Abstract: SA-PO0986
Importance of Genetic Testing in Candidate Kidney Transplant Recipients and Donors
Session Information
- Transplantation: Clinical - Case Reports
November 08, 2025 | Location: Exhibit Hall, Convention Center
Abstract Time: 10:00 AM - 12:00 PM
Category: Transplantation
- 2102 Transplantation: Clinical
Authors
- Rodriguez, Eddie M., Bayamon Medical Center Corp, Bayamón, Bayamón, Puerto Rico
- Pitman, Tessa R., Natera, Inc., Austin, Texas, United States
- Deyo, Jennifer, Natera, Inc., Austin, Texas, United States
- Gauthier, Phil, Natera, Inc., Austin, Texas, United States
Introduction
Live kidney donation is the preferred treatment for patients with end stage kidney disease (ESKD).
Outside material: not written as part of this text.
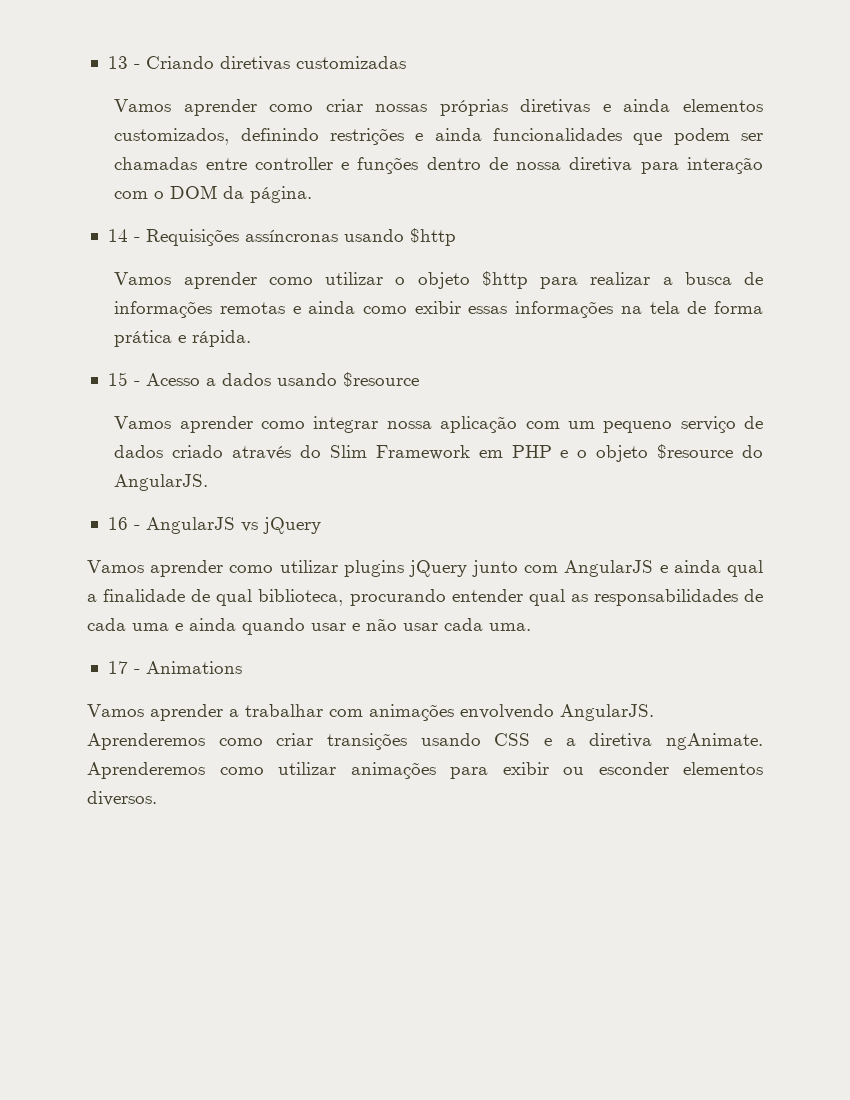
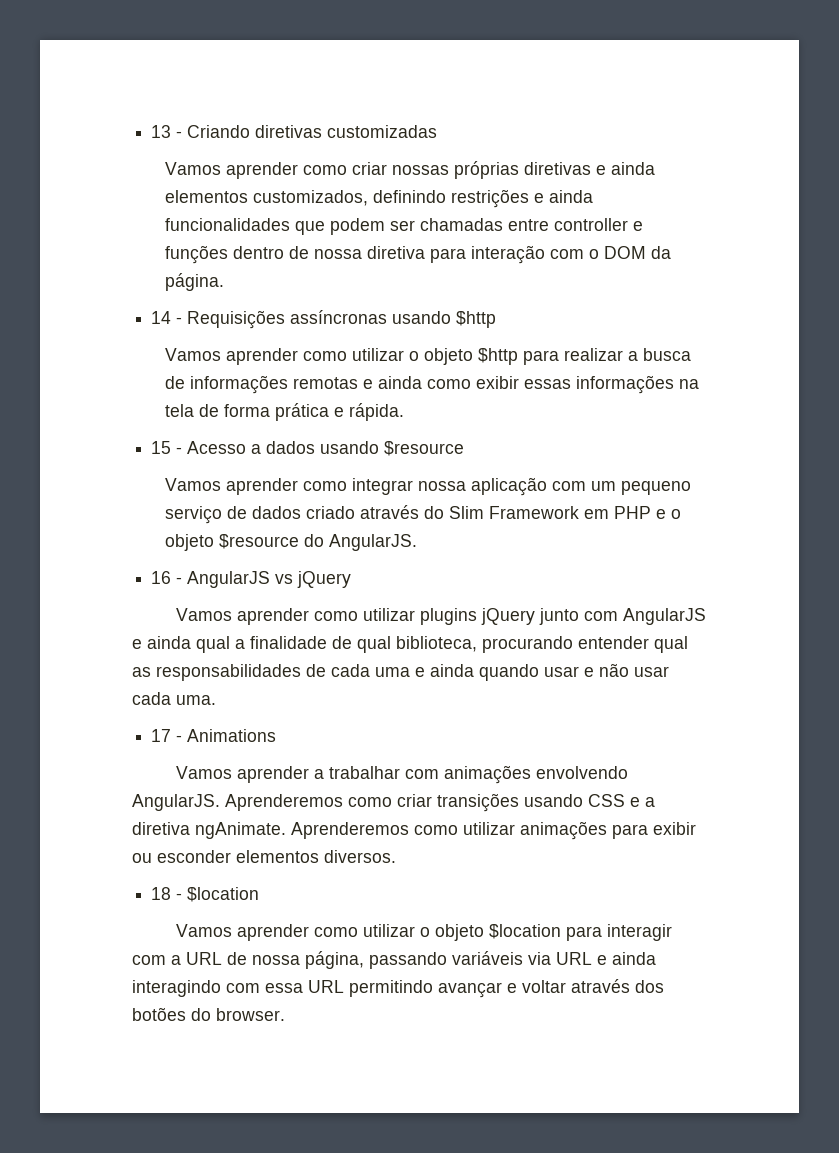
+ 18 - $location
+ Vamos aprender como utilizar o objeto $location para interagir com a URL de nossa página, passando variáveis via URL e ainda interagindo com essa URL permitindo avançar e voltar através dos botões do browser.

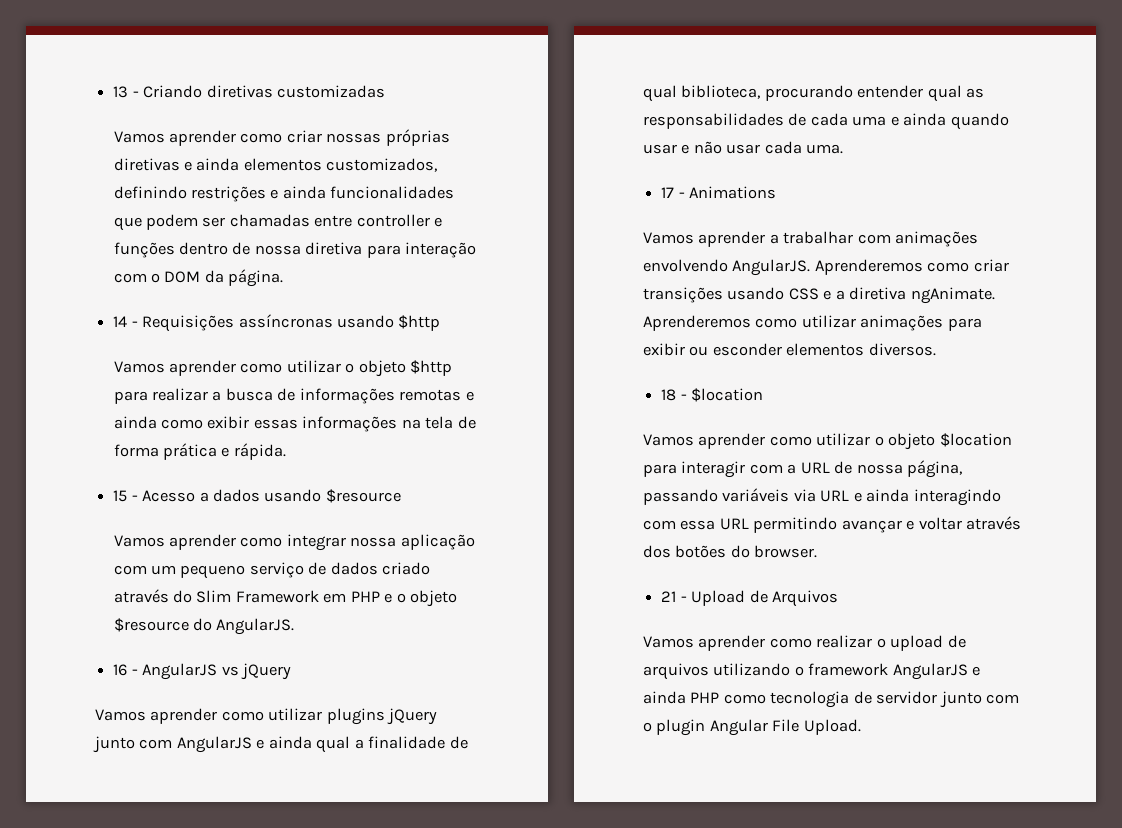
+ 21 - Upload de Arquivos
+ Vamos aprender como realizar o upload de arquivos utilizando o framework AngularJS e ainda PHP como tecnologia de servidor junto com o plugin Angular File Upload.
Donors must be healthy, with minimal risk of developing chronic kidney disease (CKD). Nephrology clearance is required to be declared a suitable kidney donor; nonetheless, some potential donors are at risk of future chronic kidney disease due to genetic predispositions which may be missed at the initial evaluation. Additionally, clinical practice guidelines (Thomas et al., Am. J. Transpl. 2023, 23(5):597-607) recommend genetic testing of recipient candidates when the kidney disease etiology is unknown and a first-degree relative wishes to be considered for donation.
Case Description
A 57 year-old previously healthy, previous living donor was evaluated by a nephrologist. He had donated a kidney to his mother who had ESKD due to presumptive hypertensive nephropathy. The patient developed moderate albuminuria with a UACR of 240mg/g which was treated initially with lisinopril and subsequently dapagliflozin. Testing including HIV, hepatitis panel, ANA, and complement levels; results were unrevealing. Kidney biopsy was contraindicated due to his status as a previous donor. He underwent broad-panel renal genetic testing (RenasightTM, Natera, Austin, TX) 3 years after initial presentation that revealed a heterozygous likely pathogenic missense variant in COL4A3 consistent with a molecular diagnosis of autosomal dominant Alport syndrome (ADAS). This is expected to be the primary etiology of both his post-donation CKD and his mother’s ESKD.
Discussion
Genetic testing plays a crucial role in accurately diagnosing kidney disease, especially in subclinical patients with a positive yet non-specific family history. When considering kidney donation, it is imperative to understand the genetics of both donor and recipient to optimally determine donor eligibility and estimate the risk of future development of CKD. A molecular diagnosis of Alport syndrome at the time of donation may have precluded this patient from donating. Guidelines recognize the variability in severity common in some monogenic forms of CKD, such as ADAS, allowing more effective risk stratification. Genetic testing in a related donor scenario provides great value and should be standardized for every patient considering kidney donation.